### Exercise directions
Set down each entry exactly; omit images.
#### Data under study ####
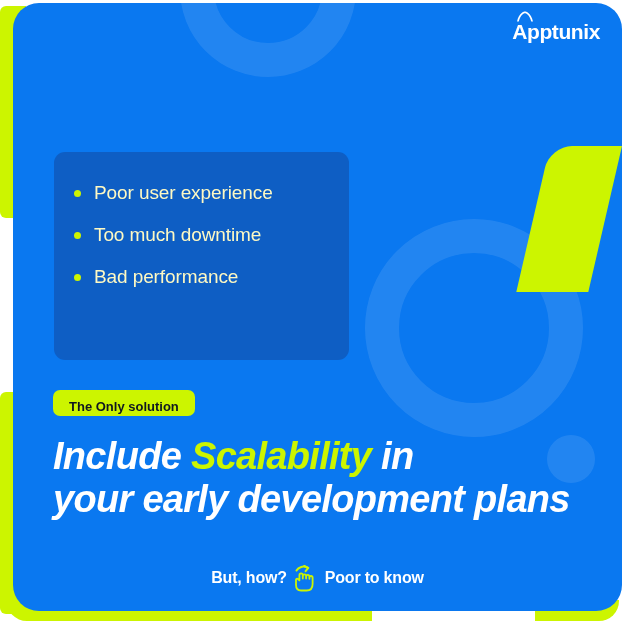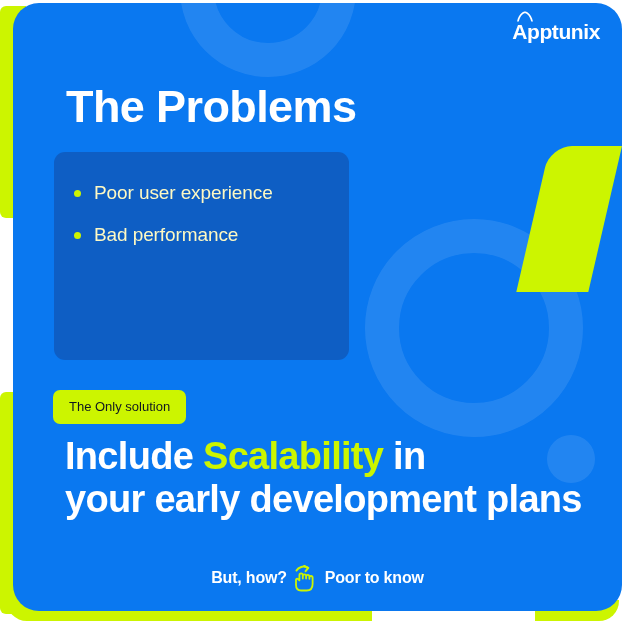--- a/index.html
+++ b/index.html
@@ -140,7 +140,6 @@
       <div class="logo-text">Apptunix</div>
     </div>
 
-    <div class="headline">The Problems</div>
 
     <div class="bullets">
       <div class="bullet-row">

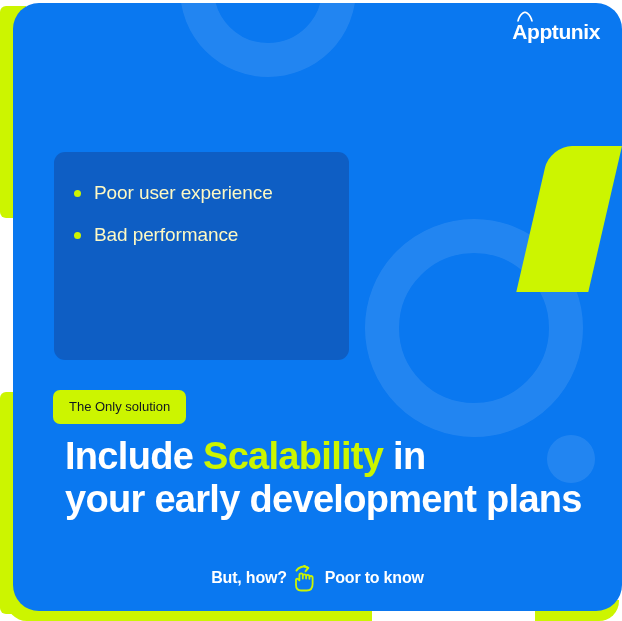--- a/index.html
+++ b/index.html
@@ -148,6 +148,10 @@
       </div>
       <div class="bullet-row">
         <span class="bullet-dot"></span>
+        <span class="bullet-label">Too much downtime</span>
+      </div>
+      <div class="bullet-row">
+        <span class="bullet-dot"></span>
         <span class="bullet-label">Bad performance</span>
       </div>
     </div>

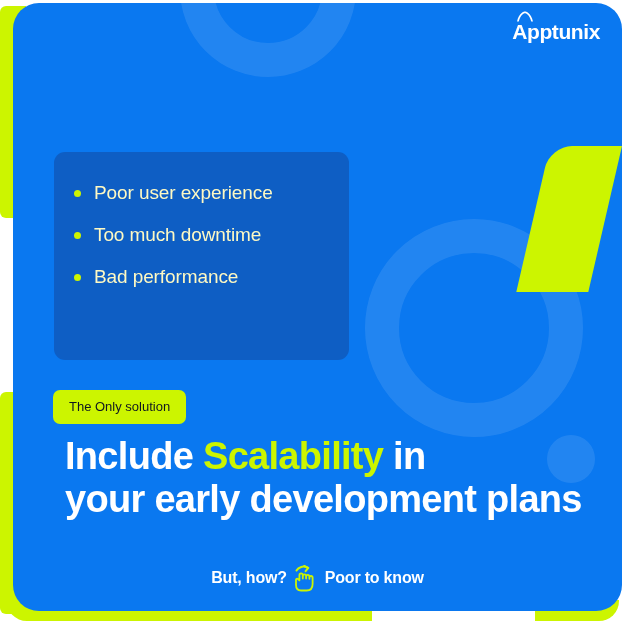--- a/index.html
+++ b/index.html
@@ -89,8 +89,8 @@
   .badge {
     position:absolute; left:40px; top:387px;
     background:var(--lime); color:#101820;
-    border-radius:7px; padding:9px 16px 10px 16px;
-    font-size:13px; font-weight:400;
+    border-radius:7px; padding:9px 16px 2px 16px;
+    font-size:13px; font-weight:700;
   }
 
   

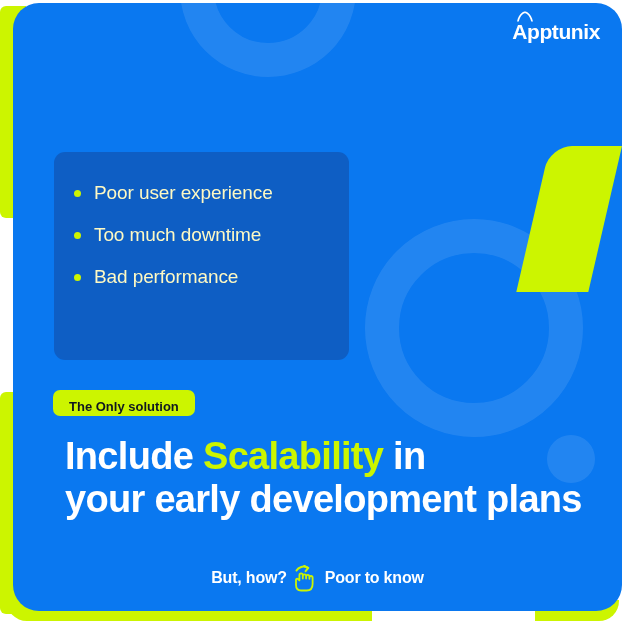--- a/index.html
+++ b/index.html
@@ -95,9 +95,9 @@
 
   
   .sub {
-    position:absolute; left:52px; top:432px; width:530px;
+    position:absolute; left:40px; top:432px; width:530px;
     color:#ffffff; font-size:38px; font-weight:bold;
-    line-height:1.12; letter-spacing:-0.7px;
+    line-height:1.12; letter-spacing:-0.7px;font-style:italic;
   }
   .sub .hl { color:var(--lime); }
####
### Response to the task
--- a/index.html
+++ b/index.html
@@ -140,7 +140,6 @@
       <div class="logo-text">Apptunix</div>
     </div>
 
-    <div class="headline">The Problems</div>
 
     <div class="bullets">
       <div class="bullet-row">

--- a/index.html
+++ b/index.html
@@ -148,6 +148,10 @@
       </div>
       <div class="bullet-row">
         <span class="bullet-dot"></span>
+        <span class="bullet-label">Too much downtime</span>
+      </div>
+      <div class="bullet-row">
+        <span class="bullet-dot"></span>
         <span class="bullet-label">Bad performance</span>
       </div>
     </div>

--- a/index.html
+++ b/index.html
@@ -89,8 +89,8 @@
   .badge {
     position:absolute; left:40px; top:387px;
     background:var(--lime); color:#101820;
-    border-radius:7px; padding:9px 16px 10px 16px;
-    font-size:13px; font-weight:400;
+    border-radius:7px; padding:9px 16px 2px 16px;
+    font-size:13px; font-weight:700;
   }
 
   

--- a/index.html
+++ b/index.html
@@ -95,9 +95,9 @@
 
   
   .sub {
-    position:absolute; left:52px; top:432px; width:530px;
+    position:absolute; left:40px; top:432px; width:530px;
     color:#ffffff; font-size:38px; font-weight:bold;
-    line-height:1.12; letter-spacing:-0.7px;
+    line-height:1.12; letter-spacing:-0.7px;font-style:italic;
   }
   .sub .hl { color:var(--lime); }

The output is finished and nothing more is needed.